1.3 Assembly drawing
It is a drawing used for circuit assembly, and the symbols on the diagram are often the physical outline of the circuit components. We just need to connect some circuit components in the same way as we did on the picture to complete the circuit assembly. This circuit diagram is generally for beginners.
The assembly drawing is different according to the different assembly templates. The printing plate drawing is the main form of the assembly drawing.
When we started to learn about electronics, in order to gain early access to electronic technology, we chose screw holes as the basic installation template, so the installation diagram became another mode.

1.4 Plate drawing
The full name of the printed board diagram is "printed circuit board diagram" or "printed circuit board diagram". It is actually the same type of circuit diagram as the assembly diagram and is used for assembling the actual circuit.

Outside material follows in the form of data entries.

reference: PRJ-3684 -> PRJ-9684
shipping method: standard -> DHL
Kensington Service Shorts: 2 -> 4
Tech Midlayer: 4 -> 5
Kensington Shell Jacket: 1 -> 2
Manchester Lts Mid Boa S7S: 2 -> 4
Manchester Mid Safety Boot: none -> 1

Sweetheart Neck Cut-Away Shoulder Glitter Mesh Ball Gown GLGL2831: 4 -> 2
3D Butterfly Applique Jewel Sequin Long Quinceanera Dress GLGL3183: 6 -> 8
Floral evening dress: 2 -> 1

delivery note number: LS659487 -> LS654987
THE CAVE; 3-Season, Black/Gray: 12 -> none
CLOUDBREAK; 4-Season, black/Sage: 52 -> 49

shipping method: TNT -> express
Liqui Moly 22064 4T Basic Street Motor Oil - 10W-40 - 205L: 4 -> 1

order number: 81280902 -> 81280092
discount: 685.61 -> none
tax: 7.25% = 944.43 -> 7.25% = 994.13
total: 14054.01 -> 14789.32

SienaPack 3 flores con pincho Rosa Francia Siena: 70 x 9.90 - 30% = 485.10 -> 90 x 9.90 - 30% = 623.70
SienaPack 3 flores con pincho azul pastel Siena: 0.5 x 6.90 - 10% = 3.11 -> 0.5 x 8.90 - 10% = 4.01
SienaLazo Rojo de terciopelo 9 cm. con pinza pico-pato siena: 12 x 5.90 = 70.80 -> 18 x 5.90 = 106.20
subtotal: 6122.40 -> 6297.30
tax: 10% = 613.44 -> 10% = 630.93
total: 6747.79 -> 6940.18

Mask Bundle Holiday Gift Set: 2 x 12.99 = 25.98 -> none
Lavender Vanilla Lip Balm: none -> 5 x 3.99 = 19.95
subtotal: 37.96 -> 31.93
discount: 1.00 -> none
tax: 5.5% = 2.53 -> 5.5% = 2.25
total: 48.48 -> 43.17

The printed circuit board is covered with a layer of metal foil on an insulating board, and then the metal foil unnecessary for the circuit is etched away. The remaining metal foil is used as a connection line between circuit components, and then the elements in the circuit. The device is mounted on this insulating board, and the remaining metal foil on the board is used as a conductive connection between the components to complete the circuit connection. Because the metal on one or both sides of this circuit board is copper, printed circuit boards are also called "copper-clad boards". The layout of the components on the printed board is often very different from the schematic. This is mainly because, in the design of printed circuit boards, the distribution and connection of all components are mainly considered, and many factors such as component volume, heat dissipation, anti-interference, and anti-coupling must be considered. The printed circuit board designed by combining these factors is difficult to completely agree with the schematic diagram when viewed from the outside; in fact, it can better implement the function of the circuit.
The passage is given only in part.